Juan Gris |
lunes, 8 de octubre de 2018
Zambraniana
“Escribir es defender la soledad en que se está”, afirma María Zambrano en un ensayo temprano, titulado precisamente “Por qué se escribe”. Pero habría que añadir tal vez que se escribe para defenderse de una soledad e instaurar otra.
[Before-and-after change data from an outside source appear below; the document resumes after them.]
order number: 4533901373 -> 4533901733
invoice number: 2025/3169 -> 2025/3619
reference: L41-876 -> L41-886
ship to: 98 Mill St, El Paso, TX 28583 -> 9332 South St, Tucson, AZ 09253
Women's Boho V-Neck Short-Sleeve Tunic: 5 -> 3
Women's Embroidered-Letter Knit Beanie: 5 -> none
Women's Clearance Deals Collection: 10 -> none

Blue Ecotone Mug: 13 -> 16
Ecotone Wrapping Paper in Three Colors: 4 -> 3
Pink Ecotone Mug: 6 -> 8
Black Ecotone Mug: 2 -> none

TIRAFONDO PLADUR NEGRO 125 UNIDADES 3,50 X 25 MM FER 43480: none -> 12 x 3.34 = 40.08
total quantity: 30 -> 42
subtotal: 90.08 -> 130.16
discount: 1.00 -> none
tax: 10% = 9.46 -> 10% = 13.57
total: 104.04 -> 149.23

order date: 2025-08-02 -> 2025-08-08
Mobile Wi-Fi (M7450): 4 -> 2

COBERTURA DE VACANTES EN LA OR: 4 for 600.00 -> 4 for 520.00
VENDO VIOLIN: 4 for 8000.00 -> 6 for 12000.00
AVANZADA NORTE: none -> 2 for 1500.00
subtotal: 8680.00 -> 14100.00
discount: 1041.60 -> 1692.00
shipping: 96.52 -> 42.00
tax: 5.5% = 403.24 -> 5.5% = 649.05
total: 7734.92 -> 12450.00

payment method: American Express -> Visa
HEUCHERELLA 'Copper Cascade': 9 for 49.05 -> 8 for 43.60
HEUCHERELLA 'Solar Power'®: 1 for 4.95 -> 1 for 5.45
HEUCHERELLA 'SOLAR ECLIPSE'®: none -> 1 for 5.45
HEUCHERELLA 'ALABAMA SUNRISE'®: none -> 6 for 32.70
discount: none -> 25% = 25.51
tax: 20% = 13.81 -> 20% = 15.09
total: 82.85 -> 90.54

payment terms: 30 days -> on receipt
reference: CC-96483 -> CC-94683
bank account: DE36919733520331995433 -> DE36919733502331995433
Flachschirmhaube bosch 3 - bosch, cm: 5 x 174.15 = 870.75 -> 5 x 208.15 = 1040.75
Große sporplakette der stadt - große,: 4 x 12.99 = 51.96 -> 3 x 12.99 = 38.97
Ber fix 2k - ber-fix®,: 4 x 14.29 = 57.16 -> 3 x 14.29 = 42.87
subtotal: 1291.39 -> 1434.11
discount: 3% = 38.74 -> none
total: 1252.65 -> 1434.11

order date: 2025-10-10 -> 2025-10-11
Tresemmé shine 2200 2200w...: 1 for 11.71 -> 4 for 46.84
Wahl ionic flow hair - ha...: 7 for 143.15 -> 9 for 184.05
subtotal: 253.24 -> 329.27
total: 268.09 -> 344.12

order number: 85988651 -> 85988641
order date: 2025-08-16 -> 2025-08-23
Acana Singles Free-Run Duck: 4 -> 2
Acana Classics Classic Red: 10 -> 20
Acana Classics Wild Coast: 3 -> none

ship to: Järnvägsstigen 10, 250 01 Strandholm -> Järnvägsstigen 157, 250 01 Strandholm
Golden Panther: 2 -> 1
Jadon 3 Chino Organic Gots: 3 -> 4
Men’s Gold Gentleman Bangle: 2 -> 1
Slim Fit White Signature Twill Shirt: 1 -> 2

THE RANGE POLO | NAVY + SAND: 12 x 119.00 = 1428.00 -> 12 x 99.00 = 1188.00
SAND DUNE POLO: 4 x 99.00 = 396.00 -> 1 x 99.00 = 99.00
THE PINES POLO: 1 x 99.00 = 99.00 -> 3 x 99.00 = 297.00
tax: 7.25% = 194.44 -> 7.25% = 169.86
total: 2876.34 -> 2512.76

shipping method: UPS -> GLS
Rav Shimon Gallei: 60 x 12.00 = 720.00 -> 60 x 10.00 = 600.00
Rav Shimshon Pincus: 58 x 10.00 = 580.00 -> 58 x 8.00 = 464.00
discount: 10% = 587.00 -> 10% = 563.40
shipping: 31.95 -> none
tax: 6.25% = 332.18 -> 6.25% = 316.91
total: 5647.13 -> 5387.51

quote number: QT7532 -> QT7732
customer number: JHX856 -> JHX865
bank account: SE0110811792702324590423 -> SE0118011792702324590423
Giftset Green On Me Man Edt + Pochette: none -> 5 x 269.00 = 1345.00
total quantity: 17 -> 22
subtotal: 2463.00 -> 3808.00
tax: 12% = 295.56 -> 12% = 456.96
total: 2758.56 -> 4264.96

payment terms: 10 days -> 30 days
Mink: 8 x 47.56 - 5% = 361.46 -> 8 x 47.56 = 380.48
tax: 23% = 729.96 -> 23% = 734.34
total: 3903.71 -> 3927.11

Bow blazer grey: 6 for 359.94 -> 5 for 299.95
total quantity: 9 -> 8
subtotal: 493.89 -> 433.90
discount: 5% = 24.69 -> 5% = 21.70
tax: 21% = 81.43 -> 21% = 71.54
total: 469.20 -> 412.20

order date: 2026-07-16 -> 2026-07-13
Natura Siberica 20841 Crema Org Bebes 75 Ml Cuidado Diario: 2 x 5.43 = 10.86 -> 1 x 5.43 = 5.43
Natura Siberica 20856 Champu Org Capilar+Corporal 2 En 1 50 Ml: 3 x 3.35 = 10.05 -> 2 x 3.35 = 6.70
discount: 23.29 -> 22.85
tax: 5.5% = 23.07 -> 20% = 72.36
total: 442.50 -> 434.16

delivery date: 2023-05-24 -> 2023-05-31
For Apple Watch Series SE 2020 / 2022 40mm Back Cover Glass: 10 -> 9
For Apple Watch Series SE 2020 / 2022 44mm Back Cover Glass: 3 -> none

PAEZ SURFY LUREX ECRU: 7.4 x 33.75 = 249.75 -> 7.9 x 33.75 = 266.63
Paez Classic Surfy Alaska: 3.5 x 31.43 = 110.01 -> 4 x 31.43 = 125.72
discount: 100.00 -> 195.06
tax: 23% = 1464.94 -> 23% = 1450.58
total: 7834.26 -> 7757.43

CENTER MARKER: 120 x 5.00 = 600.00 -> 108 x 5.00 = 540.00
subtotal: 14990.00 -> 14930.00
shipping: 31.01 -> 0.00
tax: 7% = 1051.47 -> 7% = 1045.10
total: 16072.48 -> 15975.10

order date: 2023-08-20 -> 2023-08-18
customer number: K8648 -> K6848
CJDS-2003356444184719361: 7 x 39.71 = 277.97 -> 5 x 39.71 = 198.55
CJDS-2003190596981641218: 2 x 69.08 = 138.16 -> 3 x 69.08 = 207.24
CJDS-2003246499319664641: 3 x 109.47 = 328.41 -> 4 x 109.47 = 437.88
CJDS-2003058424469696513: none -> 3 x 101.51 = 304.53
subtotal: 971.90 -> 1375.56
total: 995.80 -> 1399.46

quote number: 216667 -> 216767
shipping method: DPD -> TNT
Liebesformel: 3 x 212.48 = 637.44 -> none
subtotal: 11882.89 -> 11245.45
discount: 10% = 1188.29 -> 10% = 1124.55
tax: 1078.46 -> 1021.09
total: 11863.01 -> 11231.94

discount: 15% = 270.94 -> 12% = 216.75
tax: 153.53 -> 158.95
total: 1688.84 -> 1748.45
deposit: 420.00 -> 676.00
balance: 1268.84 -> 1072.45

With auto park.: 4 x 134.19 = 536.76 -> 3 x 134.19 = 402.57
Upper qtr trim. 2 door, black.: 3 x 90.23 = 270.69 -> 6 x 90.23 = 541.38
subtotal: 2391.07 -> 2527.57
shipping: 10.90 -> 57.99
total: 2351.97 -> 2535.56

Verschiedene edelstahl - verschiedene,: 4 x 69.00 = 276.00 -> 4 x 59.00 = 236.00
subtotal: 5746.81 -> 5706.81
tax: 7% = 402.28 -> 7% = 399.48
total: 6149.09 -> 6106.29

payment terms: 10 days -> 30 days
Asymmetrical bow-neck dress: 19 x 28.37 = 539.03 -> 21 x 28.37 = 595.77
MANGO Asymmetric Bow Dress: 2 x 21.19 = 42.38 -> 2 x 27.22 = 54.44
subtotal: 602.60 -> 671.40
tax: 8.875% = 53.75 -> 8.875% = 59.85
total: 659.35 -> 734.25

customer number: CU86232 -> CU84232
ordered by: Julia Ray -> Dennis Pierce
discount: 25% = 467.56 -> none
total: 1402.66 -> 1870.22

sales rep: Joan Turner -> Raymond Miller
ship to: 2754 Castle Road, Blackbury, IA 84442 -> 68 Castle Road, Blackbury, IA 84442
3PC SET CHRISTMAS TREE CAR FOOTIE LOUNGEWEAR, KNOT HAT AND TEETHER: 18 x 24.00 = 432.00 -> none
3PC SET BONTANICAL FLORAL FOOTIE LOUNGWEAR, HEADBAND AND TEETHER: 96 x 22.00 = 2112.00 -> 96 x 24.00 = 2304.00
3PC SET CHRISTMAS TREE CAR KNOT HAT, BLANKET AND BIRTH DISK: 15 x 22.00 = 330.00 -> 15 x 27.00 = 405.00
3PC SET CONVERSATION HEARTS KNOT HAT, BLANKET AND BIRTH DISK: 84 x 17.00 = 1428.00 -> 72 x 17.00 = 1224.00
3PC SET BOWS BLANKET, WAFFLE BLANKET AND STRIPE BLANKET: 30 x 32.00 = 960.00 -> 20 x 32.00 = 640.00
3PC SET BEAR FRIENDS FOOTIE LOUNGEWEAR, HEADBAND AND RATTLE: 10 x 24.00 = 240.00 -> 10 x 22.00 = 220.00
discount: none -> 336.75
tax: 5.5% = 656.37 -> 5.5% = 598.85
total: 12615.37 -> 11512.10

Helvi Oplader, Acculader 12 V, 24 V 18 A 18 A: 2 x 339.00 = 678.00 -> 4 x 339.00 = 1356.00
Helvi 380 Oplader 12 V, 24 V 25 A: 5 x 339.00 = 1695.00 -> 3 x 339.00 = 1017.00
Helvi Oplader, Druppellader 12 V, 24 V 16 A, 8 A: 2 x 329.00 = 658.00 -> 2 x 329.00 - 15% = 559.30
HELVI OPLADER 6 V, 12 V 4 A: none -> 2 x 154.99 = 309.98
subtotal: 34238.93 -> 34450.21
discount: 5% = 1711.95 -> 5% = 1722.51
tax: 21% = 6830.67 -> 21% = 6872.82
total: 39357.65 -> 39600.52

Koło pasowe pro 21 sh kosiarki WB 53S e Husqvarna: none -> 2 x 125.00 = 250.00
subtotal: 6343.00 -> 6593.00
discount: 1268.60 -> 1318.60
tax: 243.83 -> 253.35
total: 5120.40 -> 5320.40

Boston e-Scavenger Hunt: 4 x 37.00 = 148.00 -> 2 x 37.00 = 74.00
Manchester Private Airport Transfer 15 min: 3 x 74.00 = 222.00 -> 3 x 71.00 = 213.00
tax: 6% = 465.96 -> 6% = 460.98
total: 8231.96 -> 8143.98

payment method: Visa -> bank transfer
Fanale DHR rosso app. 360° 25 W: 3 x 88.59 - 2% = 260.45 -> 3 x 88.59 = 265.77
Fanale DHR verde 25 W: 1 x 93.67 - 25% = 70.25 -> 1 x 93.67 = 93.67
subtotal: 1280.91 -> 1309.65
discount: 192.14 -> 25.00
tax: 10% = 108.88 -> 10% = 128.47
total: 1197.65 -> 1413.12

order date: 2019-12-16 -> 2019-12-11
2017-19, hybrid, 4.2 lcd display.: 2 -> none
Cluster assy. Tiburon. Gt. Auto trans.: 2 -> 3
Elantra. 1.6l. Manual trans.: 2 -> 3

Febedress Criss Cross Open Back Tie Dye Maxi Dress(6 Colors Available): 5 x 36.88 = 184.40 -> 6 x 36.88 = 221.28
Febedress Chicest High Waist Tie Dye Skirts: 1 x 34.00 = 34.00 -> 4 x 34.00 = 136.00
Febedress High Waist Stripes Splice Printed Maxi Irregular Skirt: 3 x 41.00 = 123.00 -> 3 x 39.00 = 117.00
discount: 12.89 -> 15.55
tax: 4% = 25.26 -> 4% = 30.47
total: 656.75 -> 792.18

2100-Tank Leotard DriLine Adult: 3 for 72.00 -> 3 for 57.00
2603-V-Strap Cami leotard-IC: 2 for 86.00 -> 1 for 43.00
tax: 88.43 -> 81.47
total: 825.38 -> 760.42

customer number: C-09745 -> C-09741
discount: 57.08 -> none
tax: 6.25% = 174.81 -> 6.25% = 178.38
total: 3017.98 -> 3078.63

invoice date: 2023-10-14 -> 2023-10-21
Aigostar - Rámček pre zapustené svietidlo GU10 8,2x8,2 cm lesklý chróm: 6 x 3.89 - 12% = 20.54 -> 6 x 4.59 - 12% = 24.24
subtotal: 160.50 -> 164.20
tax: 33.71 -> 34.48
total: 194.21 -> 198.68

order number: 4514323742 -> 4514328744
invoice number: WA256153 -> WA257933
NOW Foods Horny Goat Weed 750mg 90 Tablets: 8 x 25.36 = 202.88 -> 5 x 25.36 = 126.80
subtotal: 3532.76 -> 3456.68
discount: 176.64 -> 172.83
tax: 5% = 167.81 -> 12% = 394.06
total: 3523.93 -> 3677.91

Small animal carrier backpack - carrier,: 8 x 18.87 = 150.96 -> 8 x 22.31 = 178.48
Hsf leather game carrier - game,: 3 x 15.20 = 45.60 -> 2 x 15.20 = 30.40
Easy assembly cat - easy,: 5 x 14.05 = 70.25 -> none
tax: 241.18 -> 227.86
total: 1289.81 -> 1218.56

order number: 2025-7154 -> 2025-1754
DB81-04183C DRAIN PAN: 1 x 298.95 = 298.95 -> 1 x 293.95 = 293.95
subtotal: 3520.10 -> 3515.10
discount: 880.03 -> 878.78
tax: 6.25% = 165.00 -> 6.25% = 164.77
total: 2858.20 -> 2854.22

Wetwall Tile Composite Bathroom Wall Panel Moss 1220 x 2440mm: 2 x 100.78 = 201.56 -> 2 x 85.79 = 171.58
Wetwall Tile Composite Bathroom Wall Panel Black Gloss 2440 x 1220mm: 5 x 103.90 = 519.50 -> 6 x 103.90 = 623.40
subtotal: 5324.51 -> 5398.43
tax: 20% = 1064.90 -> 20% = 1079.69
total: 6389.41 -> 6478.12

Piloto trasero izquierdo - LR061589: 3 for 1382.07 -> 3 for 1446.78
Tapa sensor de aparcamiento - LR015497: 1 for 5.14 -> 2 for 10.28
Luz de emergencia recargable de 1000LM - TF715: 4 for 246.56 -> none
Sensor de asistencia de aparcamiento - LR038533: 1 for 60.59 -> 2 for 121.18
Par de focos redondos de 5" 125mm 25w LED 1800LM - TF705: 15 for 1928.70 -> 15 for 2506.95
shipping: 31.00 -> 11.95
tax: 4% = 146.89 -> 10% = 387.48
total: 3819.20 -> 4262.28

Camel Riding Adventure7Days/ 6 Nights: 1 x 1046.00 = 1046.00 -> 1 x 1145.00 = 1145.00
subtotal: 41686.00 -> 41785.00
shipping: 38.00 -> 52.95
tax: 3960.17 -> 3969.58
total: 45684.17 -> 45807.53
O más bien, para convertir una soledad sentida como ajena, que se nos impone, en una soledad querida, asumida como el lugar de la escritura y tal vez de la vida. Porque en la soledad, como dice Zambrano, se está, ya se está, pero la cuestión es saber permanecer en ella, no buscar sucedáneos, no huir. O en todo caso, crearse otra, la que emana de la propia escritura. Vivimos en tiempos alérgicos a la soledad. Y uno de sus síntomas es la aversión al silencio, el silencio que es, como afirmó Reiner Kunze, la tierra para el poema. Porque toda escritura implica un cierto mutismo, resulta cada vez más difícil de soportar. Estar hiperconectados, en perpetua disposición a dejarnos distraer por mil estímulos, no permite ese cortocircuito, ese movimiento hacia dentro que es, sin embargo, la condición de un verdadero afuera.
Escribir tiene que ver, para Zambrano, con el secreto. Leer no es compartir ese secreto, no es de ningún modo hacerlo público, sino de algún modo resguardarlo. El que lee, el que escribe está en el secreto, como "se está" en la soledad. Se trata de un secreto a voces, pero secreto al fin y al cabo, puesto que, en última instancia, no es comunicable “sino a quién conmigo va”. Como la carta robada en el célebre relato de Poe, el secreto resulta perfectamente visible y, por ello, pasa desapercibido. No basta con repetirlo, pues solo en la escritura tiene lugar. Acaso también en la lectura, si esta se hace asimismo soledad cómplice, nunca si se ejerce como desciframiento u oficio público. La soledad no admite narración ni explicación posible. Es experiencia. Tal vez la más desnuda. Ni siquiera se dice. Está ahí. Pura respiración. Ritmo y vacío. El riesgo del ahogo. Esa intemperie.